WHAT TO DO:
Repeat exactly the lines that run from the start of the records below to the line with "background:linear-gradient(#f6f5f2,#d5d2cb); border:1px solid", including both of those lines but not the pictures.

(Data items)

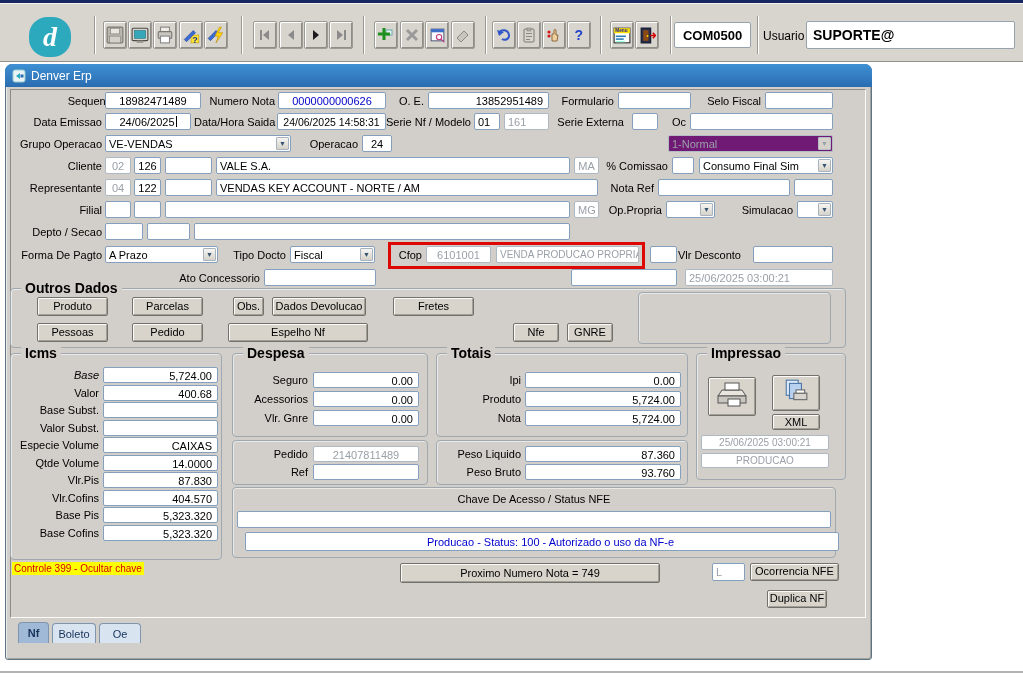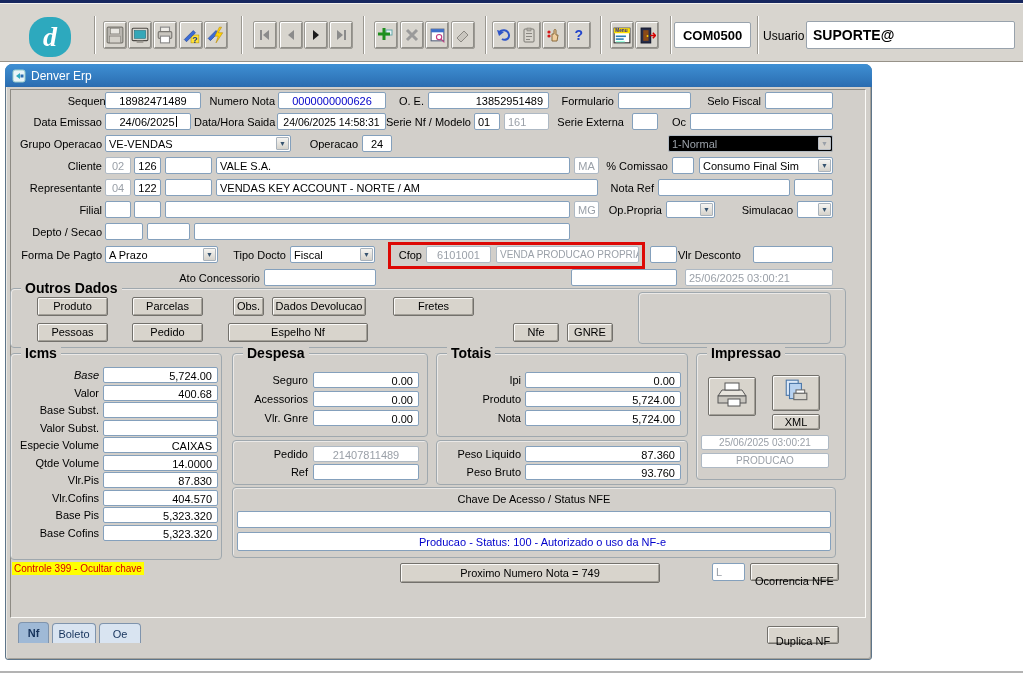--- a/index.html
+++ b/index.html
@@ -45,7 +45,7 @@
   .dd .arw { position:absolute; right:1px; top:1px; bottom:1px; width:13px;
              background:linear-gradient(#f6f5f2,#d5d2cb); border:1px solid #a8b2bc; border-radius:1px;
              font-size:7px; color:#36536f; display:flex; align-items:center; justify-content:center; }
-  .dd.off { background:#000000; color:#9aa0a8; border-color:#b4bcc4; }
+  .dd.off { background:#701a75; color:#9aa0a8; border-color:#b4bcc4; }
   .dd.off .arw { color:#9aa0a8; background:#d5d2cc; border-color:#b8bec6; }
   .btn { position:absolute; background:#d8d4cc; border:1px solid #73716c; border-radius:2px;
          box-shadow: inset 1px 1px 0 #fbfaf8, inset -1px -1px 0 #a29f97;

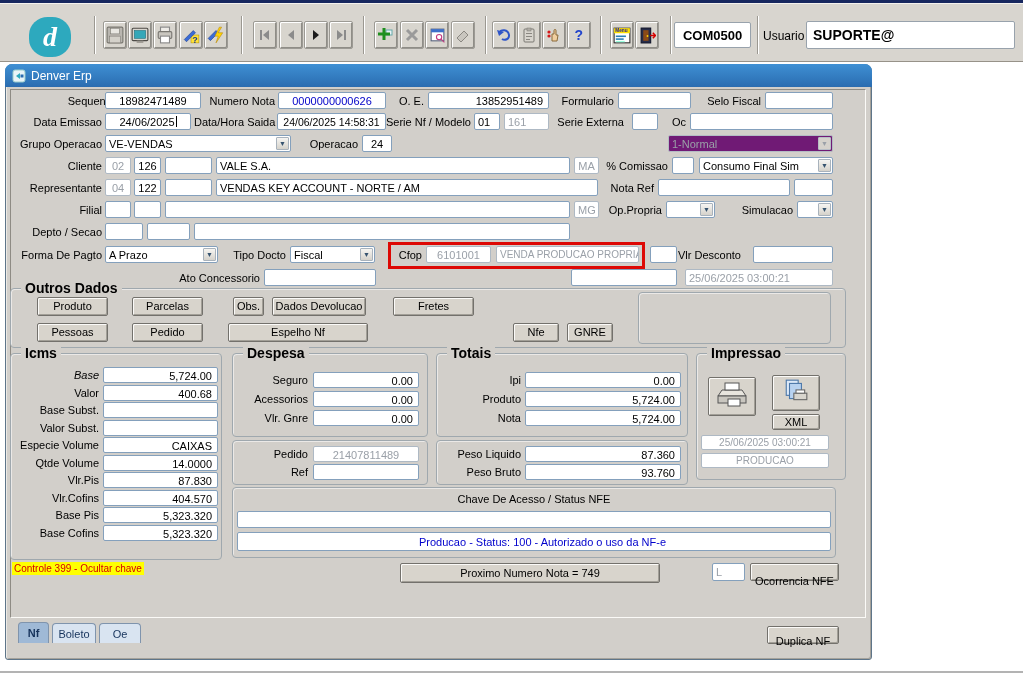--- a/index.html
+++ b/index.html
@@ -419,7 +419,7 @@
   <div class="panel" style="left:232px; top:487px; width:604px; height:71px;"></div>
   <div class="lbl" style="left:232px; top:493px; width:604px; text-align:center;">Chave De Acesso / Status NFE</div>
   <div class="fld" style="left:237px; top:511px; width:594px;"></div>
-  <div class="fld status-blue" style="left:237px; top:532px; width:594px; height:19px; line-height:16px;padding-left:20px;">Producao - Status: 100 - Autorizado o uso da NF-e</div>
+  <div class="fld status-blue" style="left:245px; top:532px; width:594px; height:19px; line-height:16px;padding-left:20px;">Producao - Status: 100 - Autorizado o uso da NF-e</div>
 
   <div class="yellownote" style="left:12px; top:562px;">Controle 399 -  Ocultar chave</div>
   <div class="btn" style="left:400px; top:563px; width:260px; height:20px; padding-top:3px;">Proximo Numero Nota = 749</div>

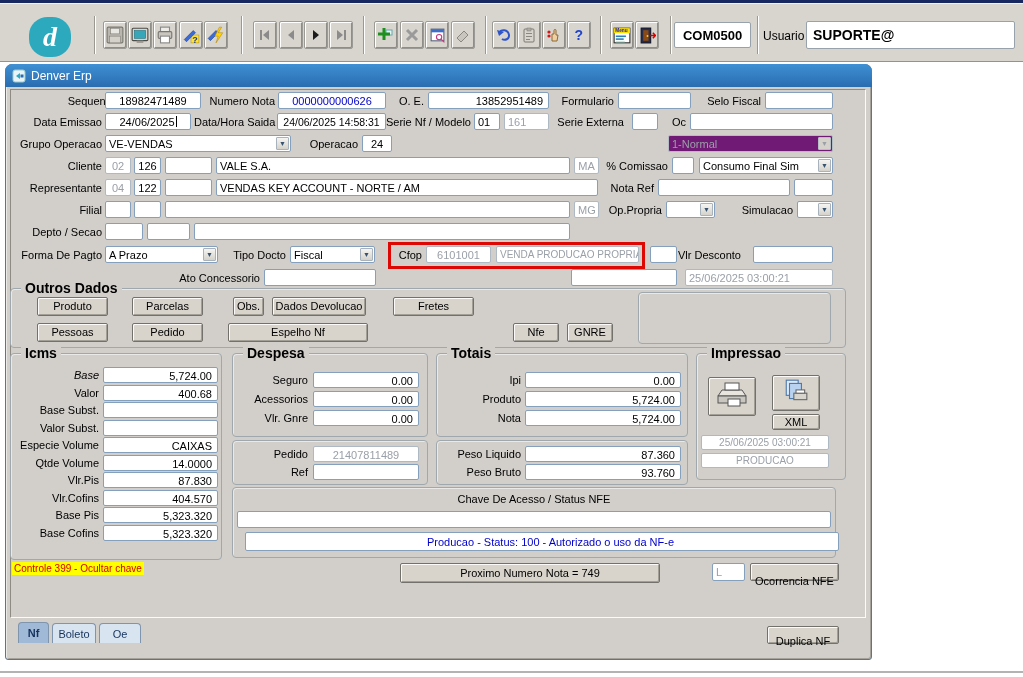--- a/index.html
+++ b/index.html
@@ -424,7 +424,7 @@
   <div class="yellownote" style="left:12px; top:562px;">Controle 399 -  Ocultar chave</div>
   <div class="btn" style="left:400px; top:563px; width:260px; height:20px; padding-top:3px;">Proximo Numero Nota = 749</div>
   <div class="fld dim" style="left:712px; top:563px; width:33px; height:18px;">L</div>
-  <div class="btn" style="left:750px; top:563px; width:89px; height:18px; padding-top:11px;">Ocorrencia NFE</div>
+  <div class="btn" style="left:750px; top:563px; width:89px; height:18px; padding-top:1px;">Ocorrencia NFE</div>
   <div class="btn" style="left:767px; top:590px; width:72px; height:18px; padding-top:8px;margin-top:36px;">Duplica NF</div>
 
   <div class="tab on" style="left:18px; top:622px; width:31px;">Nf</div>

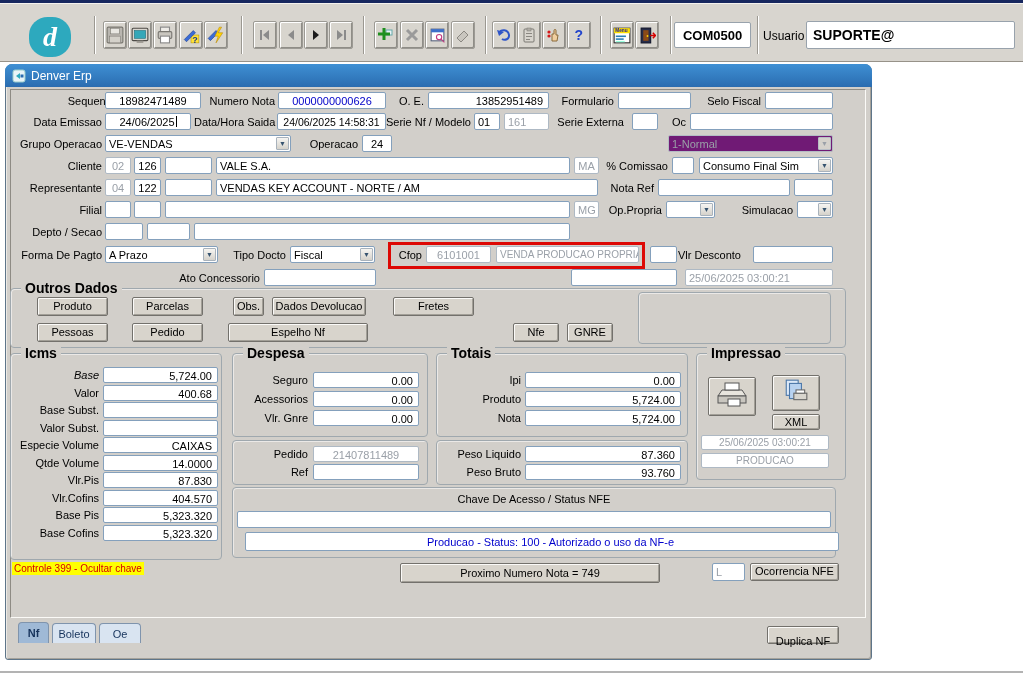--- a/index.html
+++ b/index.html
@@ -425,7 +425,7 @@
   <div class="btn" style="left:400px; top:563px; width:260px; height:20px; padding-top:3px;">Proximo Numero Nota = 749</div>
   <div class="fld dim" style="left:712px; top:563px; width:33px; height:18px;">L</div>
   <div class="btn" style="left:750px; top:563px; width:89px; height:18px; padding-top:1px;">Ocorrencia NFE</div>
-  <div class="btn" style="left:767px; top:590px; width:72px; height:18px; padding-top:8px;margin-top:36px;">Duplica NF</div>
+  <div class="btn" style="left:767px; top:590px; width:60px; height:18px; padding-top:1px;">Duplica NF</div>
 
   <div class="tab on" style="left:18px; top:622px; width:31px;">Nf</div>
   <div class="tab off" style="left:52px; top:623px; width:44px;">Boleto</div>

TASK OUTPUT:
--- a/index.html
+++ b/index.html
@@ -45,7 +45,7 @@
   .dd .arw { position:absolute; right:1px; top:1px; bottom:1px; width:13px;
              background:linear-gradient(#f6f5f2,#d5d2cb); border:1px solid #a8b2bc; border-radius:1px;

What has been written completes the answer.